Let $(M,g)$ be a Riemannian manifold. As such, there exists a monomorphism of vector bundles
$$\flat : TM \to T^*M : v \mapsto v^{\flat} = v \, \lrcorner \, g \; .$$
Since both bundles have the same (finite) rank, it is also an epimorphism and so an isomorphism : there exists an inverse morphism
$$\sharp : TM \to T^*M : \lambda \mapsto \lambda^{\sharp} \; .$$
We can define a bundle metric $g^*$ on $T^*M$ as follows : for $\alpha, \beta \in T^*_mM$, let $g^*(\alpha, \beta) = g(\alpha^{\sharp}, \beta^{\sharp})$. This means that $\flat$ and $\sharp$ are "bundle isometries" : $(TM, g)$ is somewhat the same as $(T^*M, g^*)$. As such, the map $\flat$ sends the Liouville measure of and the geodesic flow on $(TM, g)$ to what we might consider the Liouville measure of and the geodesic flow on $(T^*M, g^*)$.
From a different point of view, $g^*$ defines a smooth "bundle quadratic form" $Q^*$ on $T^*M$ : given $\alpha \in T^*_mM$, let $Q^*(\alpha) = \frac{1}{2} \, g^*(\alpha, \alpha)$. This is a smooth real function of $T^*M$, in fact a "Hamiltonian" function if we equip $T^*M$ with its canonical symplectic form. There is an associated Hamiltonian vector field $X_{Q^*}$ whose flow preserves the level sets of $Q^*$, that is, the sphere-subbundles of $T^*M$ of different $g^*$-radii. Furthermore, this flow happens to be the same as the above "geodesic flow" on $(T^*M, g^*)$.

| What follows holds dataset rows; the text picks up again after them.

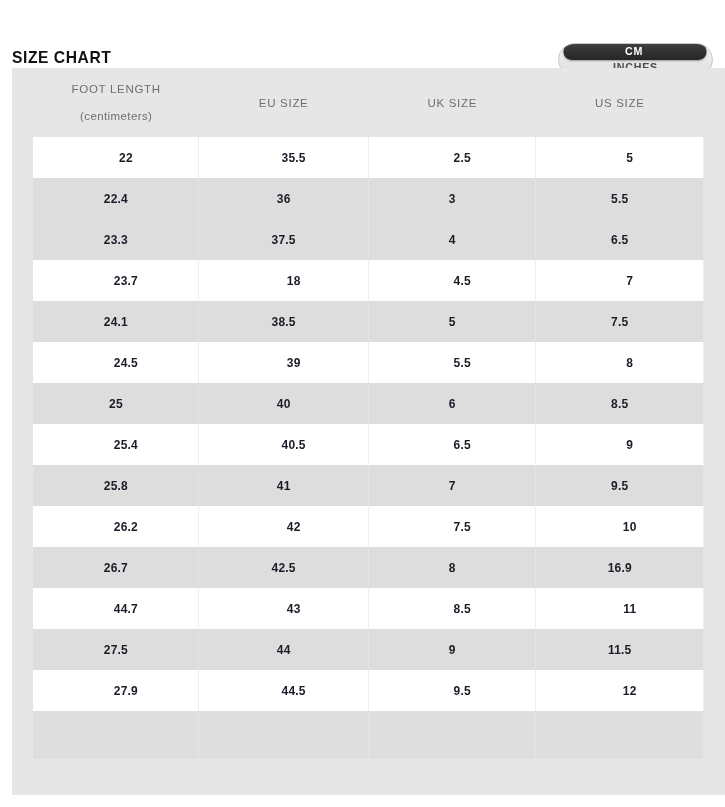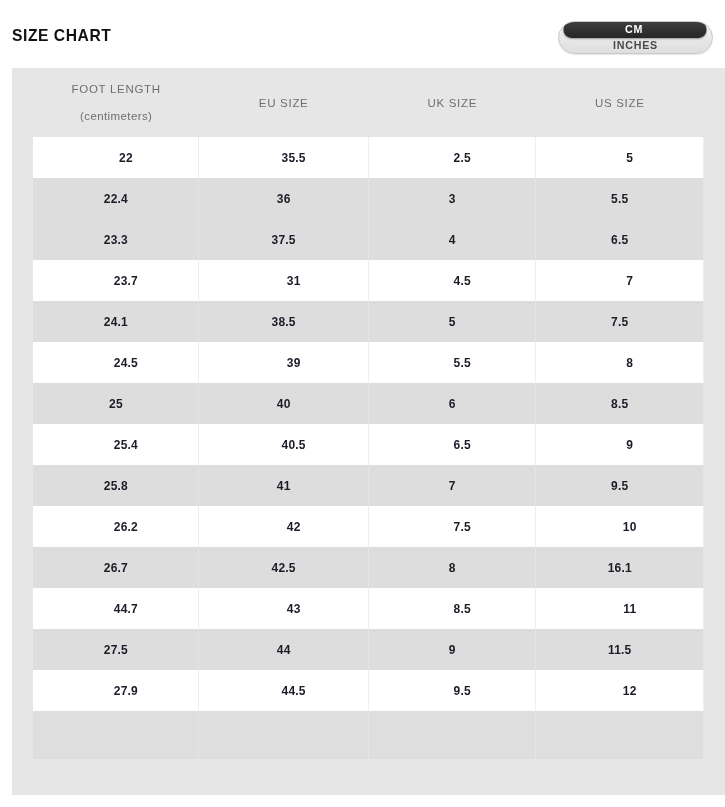"SIZE CHART" .topbar { margin-top: none -> 22px }
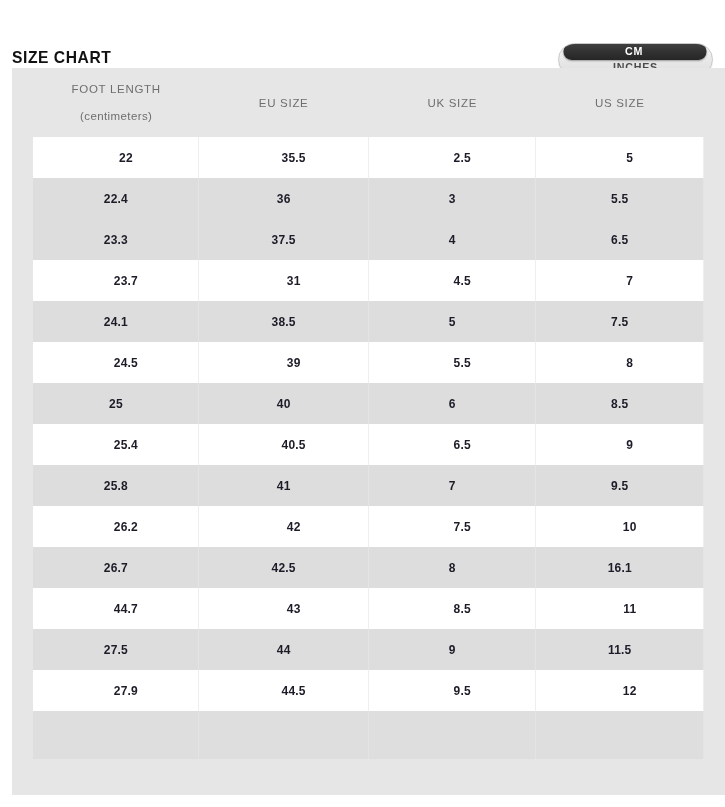"31" td { text: 31 -> 18 }
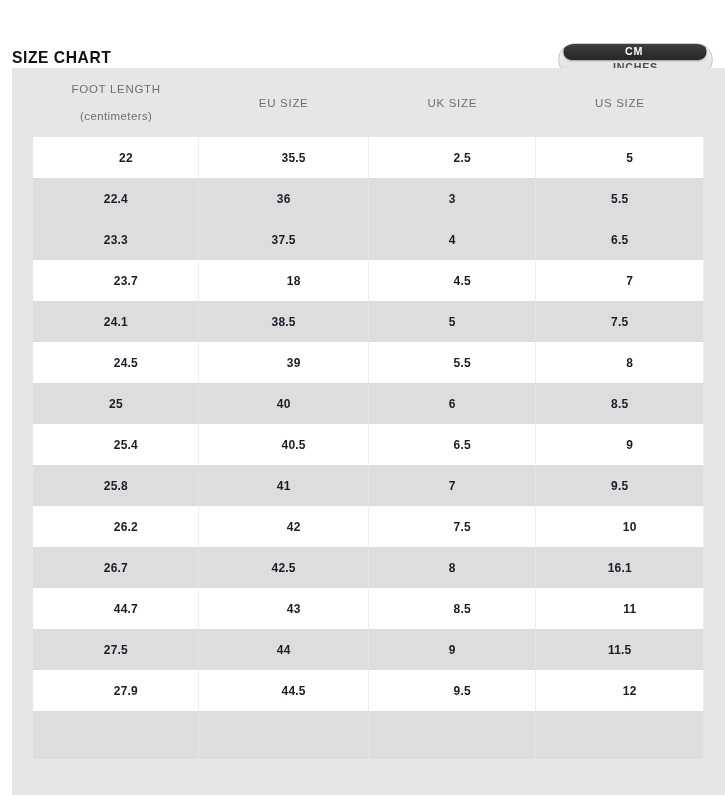"16.1" td { text: 16.1 -> 16.9 }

Since this flow preserves both the canonical volume form on $(T^*M, \omega_0)$ and the Liouville measure on $(T^*M, g^*)$, both volume forms have to be proportional to one another by a (nonvanishing) function $f$ which is constant along the flow. A priori, there is no reason for $f$ to equal 1 : after all, the canonical volume form knows nothing about the metric $g$ on $M$. However, in order to restrict the canonical volume form to a volume form on the level sets of $Q^*$, one needs to take the interior product with (for instance) a normal vector field, which necessitates a Riemannian metric on $T^*M$. I don't know if it is true, but may be there is a way to get the same measure on the level sets from both approaches.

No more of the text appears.